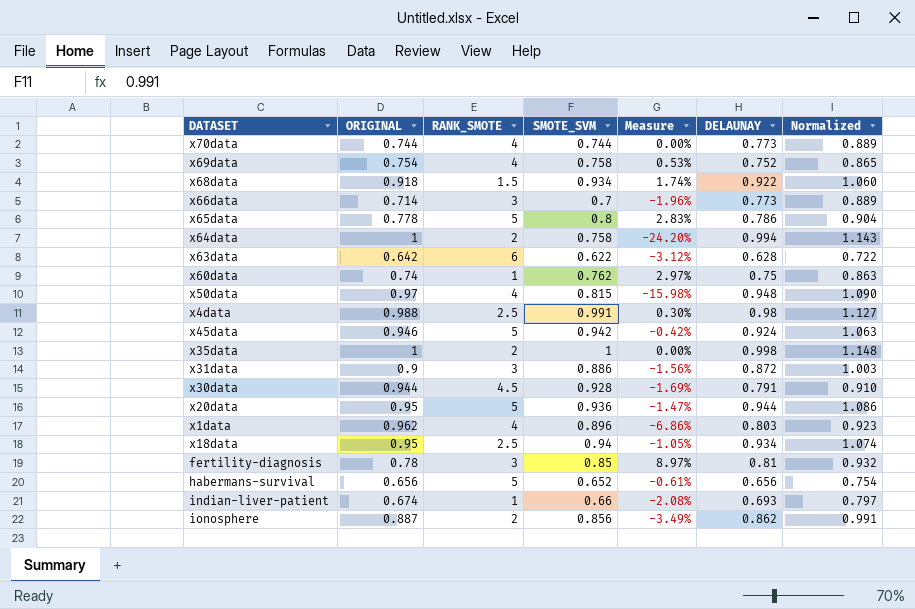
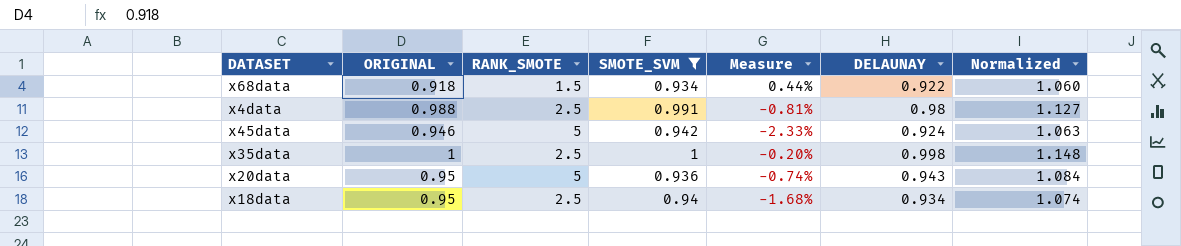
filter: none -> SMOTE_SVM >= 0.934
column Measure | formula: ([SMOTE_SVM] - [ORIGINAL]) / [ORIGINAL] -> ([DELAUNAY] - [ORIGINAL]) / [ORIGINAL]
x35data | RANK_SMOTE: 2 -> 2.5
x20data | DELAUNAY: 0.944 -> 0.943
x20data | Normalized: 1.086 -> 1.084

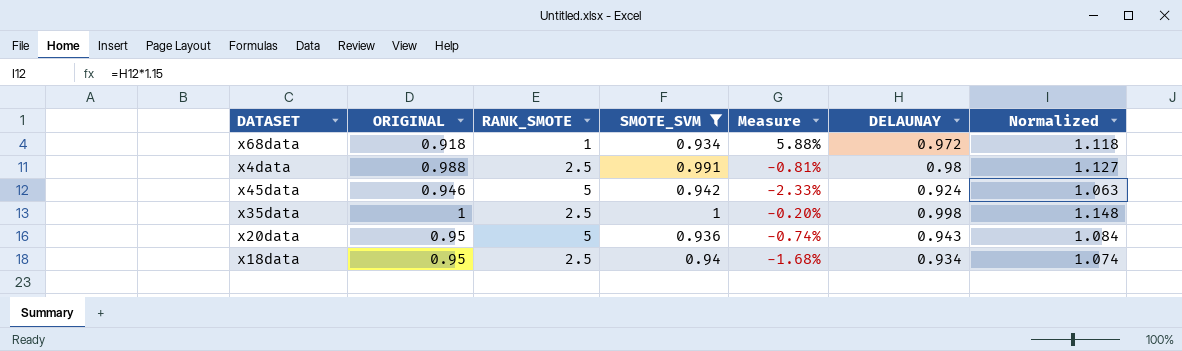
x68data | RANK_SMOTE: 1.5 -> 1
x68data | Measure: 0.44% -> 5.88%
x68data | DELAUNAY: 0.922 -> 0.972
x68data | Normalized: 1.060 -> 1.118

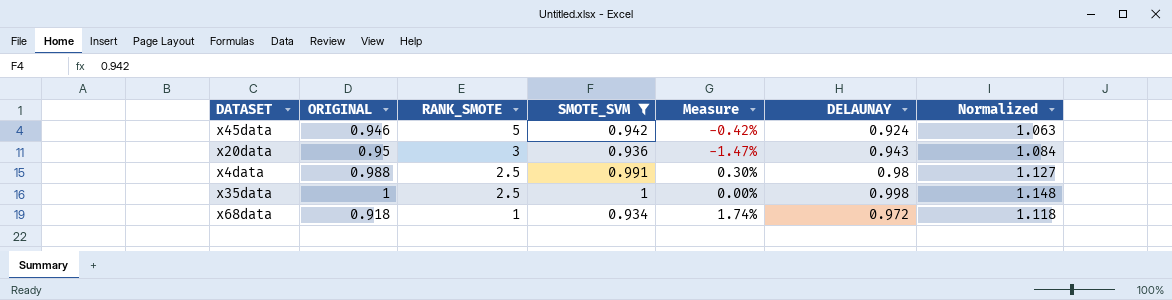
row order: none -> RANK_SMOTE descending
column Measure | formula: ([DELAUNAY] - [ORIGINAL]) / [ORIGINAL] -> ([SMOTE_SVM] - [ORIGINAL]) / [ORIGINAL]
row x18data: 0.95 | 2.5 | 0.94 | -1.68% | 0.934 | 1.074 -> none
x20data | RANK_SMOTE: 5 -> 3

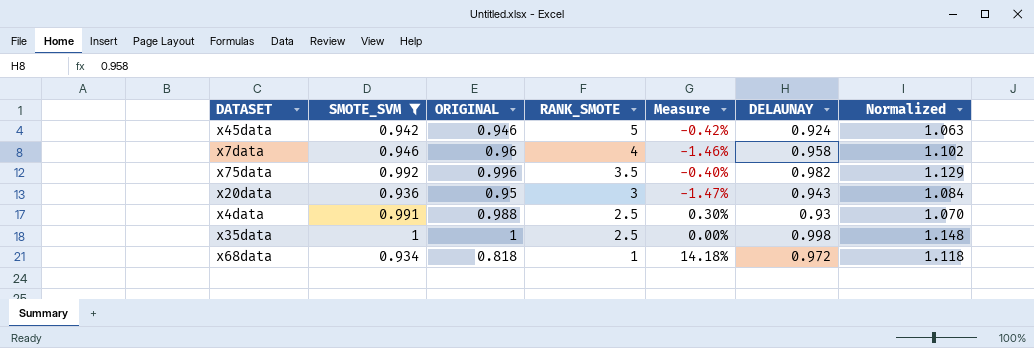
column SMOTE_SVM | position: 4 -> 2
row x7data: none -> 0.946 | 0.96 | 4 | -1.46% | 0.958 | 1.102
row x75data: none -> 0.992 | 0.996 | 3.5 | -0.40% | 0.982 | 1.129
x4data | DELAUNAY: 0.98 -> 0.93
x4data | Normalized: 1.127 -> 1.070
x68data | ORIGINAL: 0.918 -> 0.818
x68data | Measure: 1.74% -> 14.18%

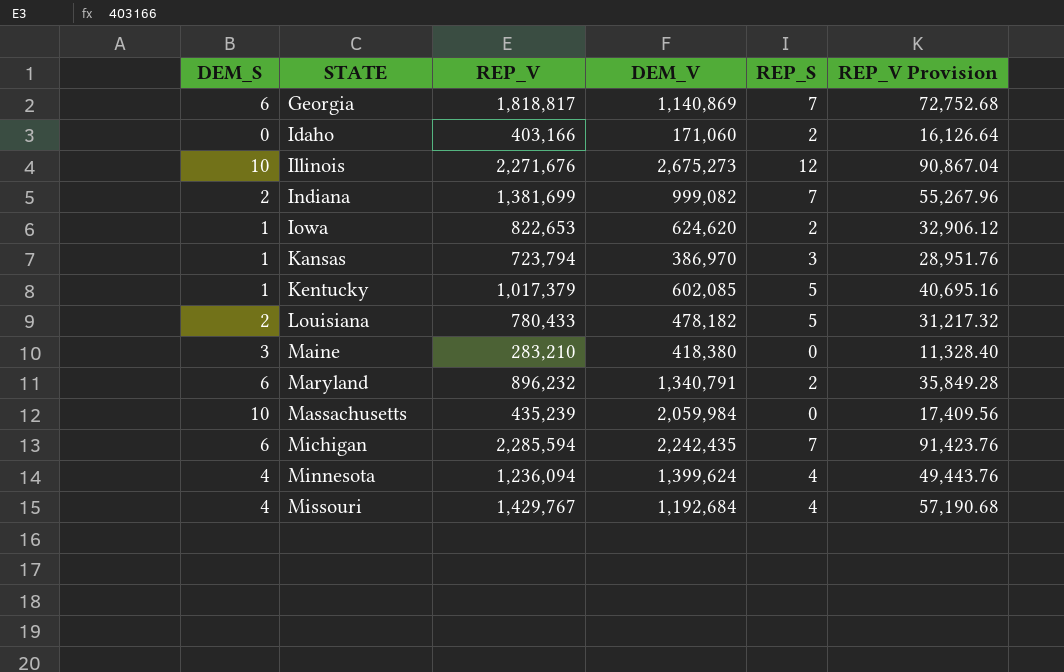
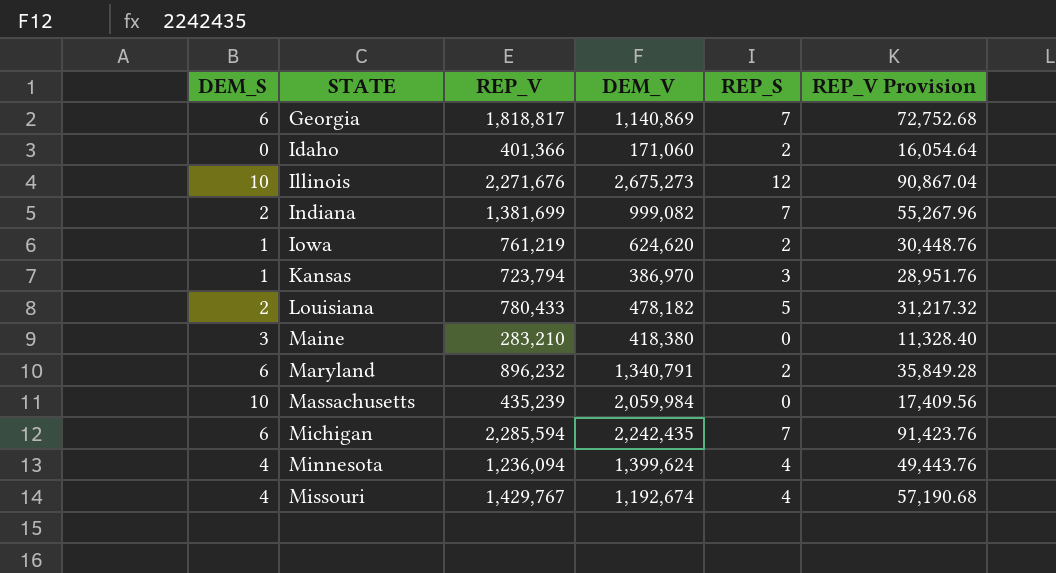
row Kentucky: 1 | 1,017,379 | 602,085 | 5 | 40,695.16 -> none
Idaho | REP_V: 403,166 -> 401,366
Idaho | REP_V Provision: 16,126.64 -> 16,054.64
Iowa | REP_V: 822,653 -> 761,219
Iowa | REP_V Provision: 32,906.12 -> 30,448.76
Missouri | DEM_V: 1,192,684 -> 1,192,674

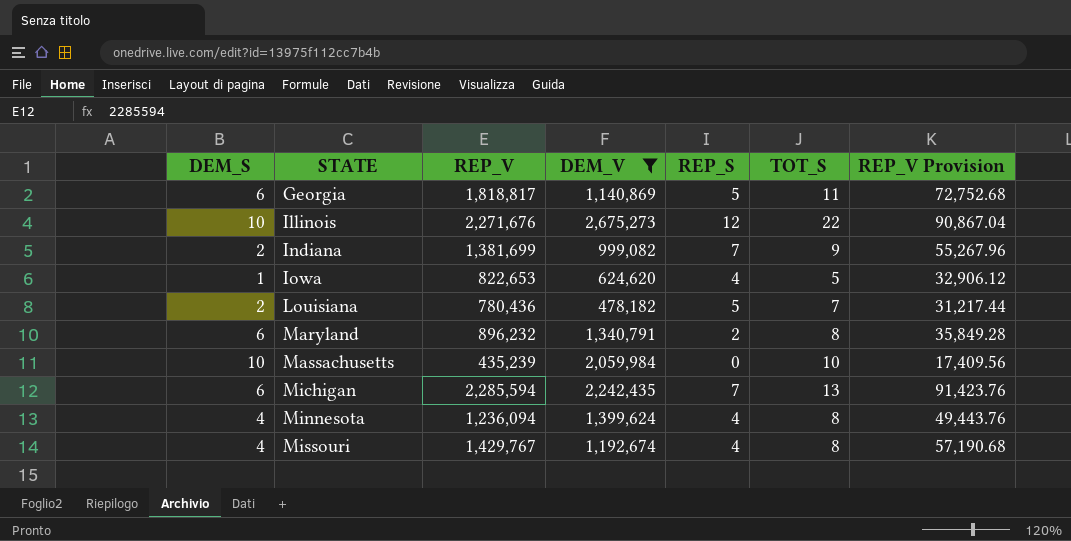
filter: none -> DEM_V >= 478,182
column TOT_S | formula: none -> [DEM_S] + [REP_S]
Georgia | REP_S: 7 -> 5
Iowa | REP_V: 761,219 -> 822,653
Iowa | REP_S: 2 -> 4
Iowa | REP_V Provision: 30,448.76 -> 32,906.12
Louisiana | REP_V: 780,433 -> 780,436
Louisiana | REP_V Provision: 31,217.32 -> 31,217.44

▸ Task to carry out
Only a number is wanted here: the count of lines in the listing above holding the string "Louisiana".

▸ Task answer
2